TASK GOAL:
Reproduce exactly, and only, the lines of the material below running from the line bearing "text: THEME ->" through the line bearing "background: #eab308 ->". Leave any pictures out.
══ THE DATA ══
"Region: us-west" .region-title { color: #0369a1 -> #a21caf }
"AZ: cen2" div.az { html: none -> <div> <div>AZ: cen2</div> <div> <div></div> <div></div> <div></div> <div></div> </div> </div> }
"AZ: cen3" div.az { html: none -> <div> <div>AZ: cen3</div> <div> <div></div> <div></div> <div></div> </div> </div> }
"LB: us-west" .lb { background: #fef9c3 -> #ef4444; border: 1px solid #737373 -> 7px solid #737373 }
═══
══ THE DATA ══
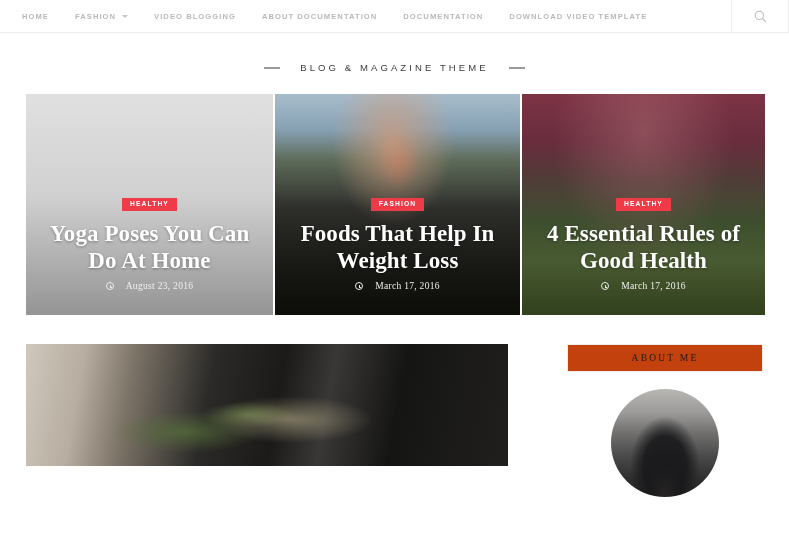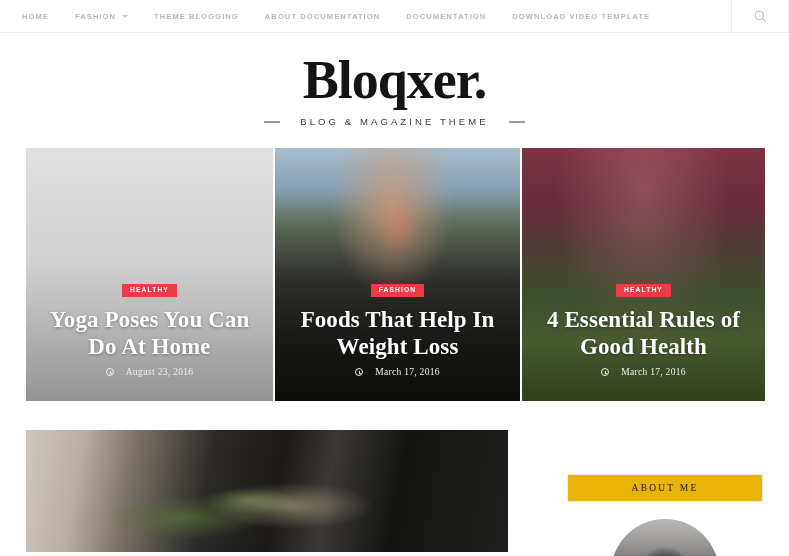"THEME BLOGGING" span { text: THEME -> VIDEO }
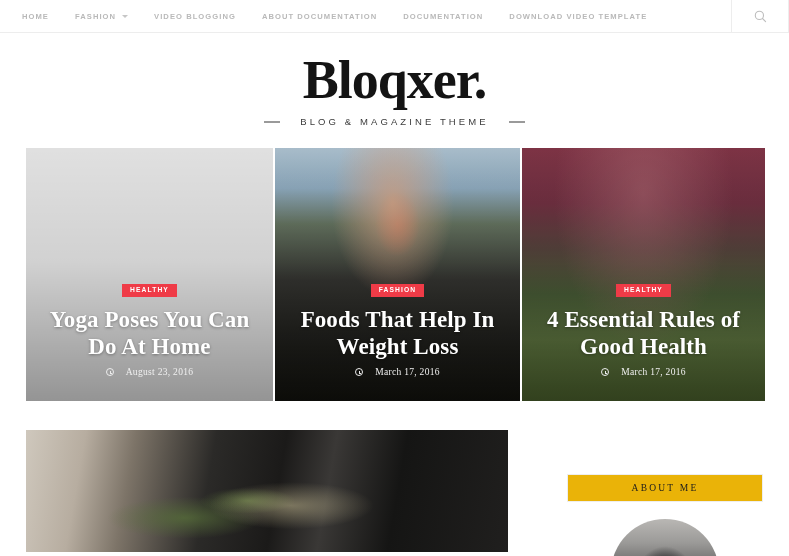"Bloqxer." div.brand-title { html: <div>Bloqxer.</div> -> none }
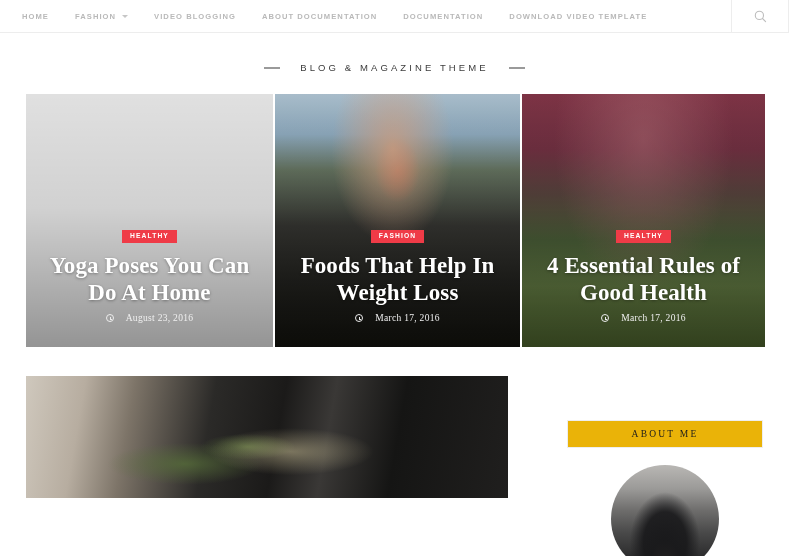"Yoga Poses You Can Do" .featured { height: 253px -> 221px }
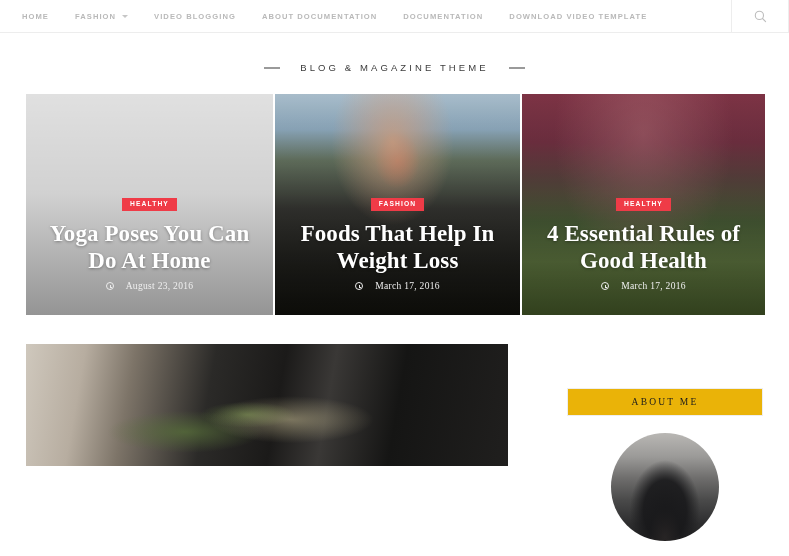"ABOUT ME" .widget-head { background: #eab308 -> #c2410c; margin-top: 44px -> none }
═══
WRITTEN ANSWER:
"THEME BLOGGING" span { text: THEME -> VIDEO }
"Bloqxer." div.brand-title { html: <div>Bloqxer.</div> -> none }
"Yoga Poses You Can Do" .featured { height: 253px -> 221px }
"ABOUT ME" .widget-head { background: #eab308 -> #c2410c; margin-top: 44px -> none }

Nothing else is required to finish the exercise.